Mr. Ghose, who appeared for the appellant before the High Court and who appeared before us also raised the following points: (1) that the appellant was not produced before any magistrate either on February 18, 1968 or on any other date thereafter, (2) that the appellant was never informed of the ,,rounds for his arrest, and detention thereafter, (3) that no custody warrant was ever issued warranting the jail authorities to keep the appellant in jail custody, and (4) that assuming that the said remand orders were passed, the appellant could not be kept in jail custody for more than 15 days in the whole. On the basis of these four points he urged that the appellant's arrest .and detention were illegal and that therefore he was entitled to be released forthwith and the criminal proceedings instituted against him by the police quashed. Mr.
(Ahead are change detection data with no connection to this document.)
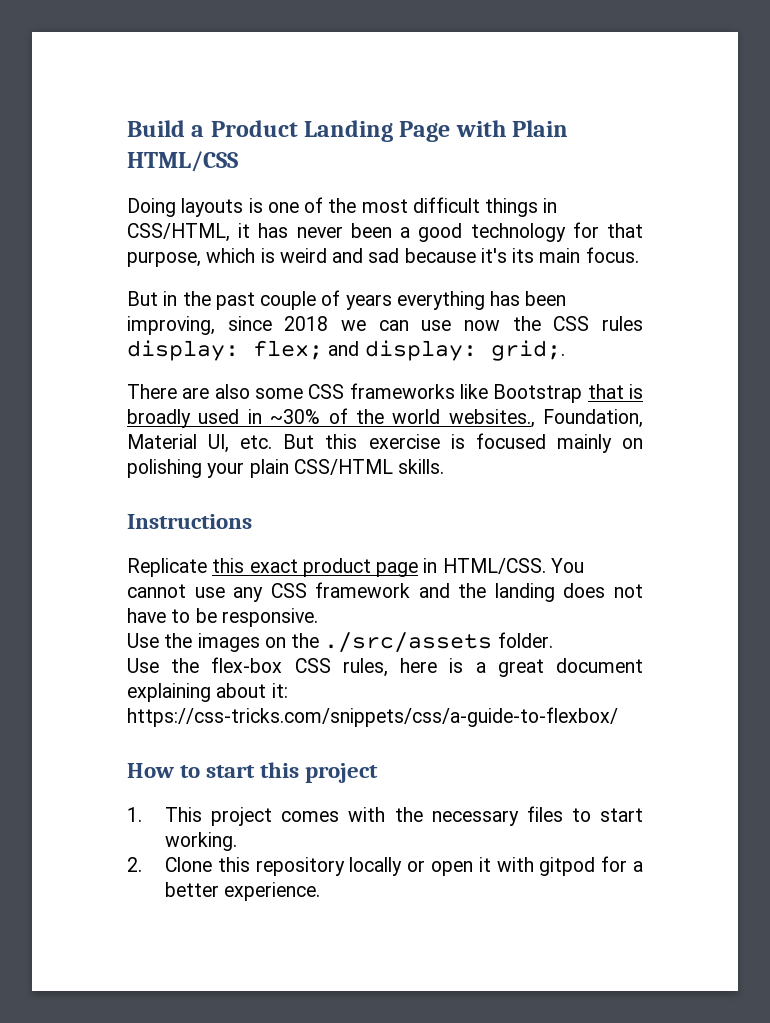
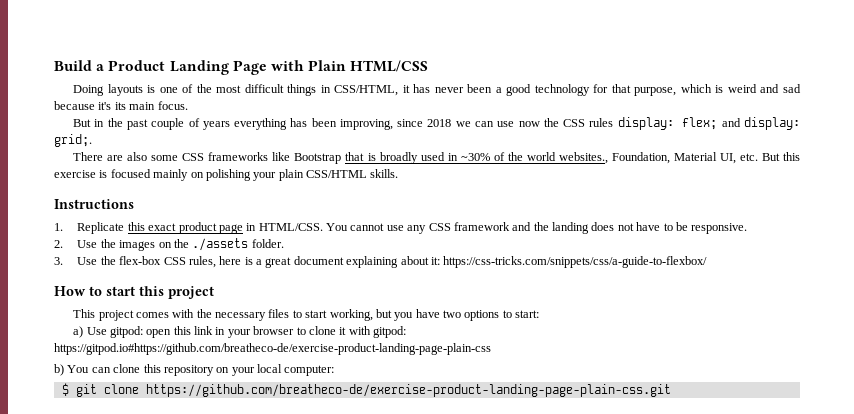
(252, 521) none -> [54,223,63,231] 1.
(318, 617) none -> [54,240,63,248] 2.
[324,632,493,653] ./src/assets -> [192,238,249,251] ./assets
(553, 640) none -> [54,257,63,265] 3.
[127,807,142,822] 1. -> (214, 292) none
[164,832,237,851] [127,856,644,876] [164,882,321,901] working. // 2. Clone this repository locally or open it with gitpod for a better experience. -> [329,309,540,321] [73,326,407,338] [54,343,491,355] [54,364,335,376] [61,383,671,397] working, but you have two options to start: // a) Use gitpod: open this link in your browser to clone it with gitpod: https://gitpod.io#https://github.com/breatheco-de/exercise-product-landing-page-plain-css // b) You can clone this repository on your local computer: // $ git clone https://github.com/breatheco-de/exercise-product-landing-page-plain-css.git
Ghose also made a point that the jail Superintendent did not produce before the High Court the jail records which would show his having been taken out of the jail for being produced before the Magistrate when the magistrate decided the applications for remand by the police and passed the remand orders said to have been passed by him and that instead the jail Superintendent produced his report, thus disabling the appellant from establishing his case as laid in his writ petition.

We may at this stage dispose of Mr. Ghose's last point in regard to the non-production of the jail record before the High ,;Court. It is true that the appellant did ask for production of that record first in the writ petition, and then on April 22, 1968 to which date the hearing of the writ petition was adjourned. But the order-sheet maintained by the High Court in connection with the writ petition and the said application under s. 561A of the Code shows that when the writ petition came up for admission, the learned Judges called for the record of the Magistrate's Court and report from the jail superintendent regarding the dates on which the appellant was said to have been produced before the Magistrate for the purpose of the hearing of the remand applications. It appears that on April 22, 1968, to which date the writ petition was made returnable, neither the record of the Magistrate's Court nor the report of the jail Superintendent had arrived. On that day, the appellant made an application for his production in Court at the time of the hearing and for the production of the jail record. The High Court, how-ever, rejected the prayer for his production in Court and as regards the jail record ordered as follows:

133 so far as the production of the record of the jail is concerned, an express reminder by telegram may be sent to the Superintendent of jail to send the report already called for immediately, if possible by a special messenger. A reminder may also be sent to the Court concerned to send the records immediately, if possible, by a special messenger." The High Court does not seem to have pressed for the produc- tion of the jail record as it presumably thought that the Court's record would show the dates when the appellant was produced before it and the Superintendent's report would make that point clear. It 'appears from that order that the appellant also was content with the production of the Superintendent's report and did not press for the calling of jail record. The judgment of the High Court also shows that that was also the case when the High Court heard the writ petition and the said s. 561A application. Neither the order-sheet nor the judgment of the High Court seems to warrant the allegations made in para 28 of the Special Leave Petition that repeated prayers were made for the production of the jail record. In any event, no prejudice appears to have been caused to the appellant's case since the jail record could not have proved anything more than what the jail Superintendent's report proved.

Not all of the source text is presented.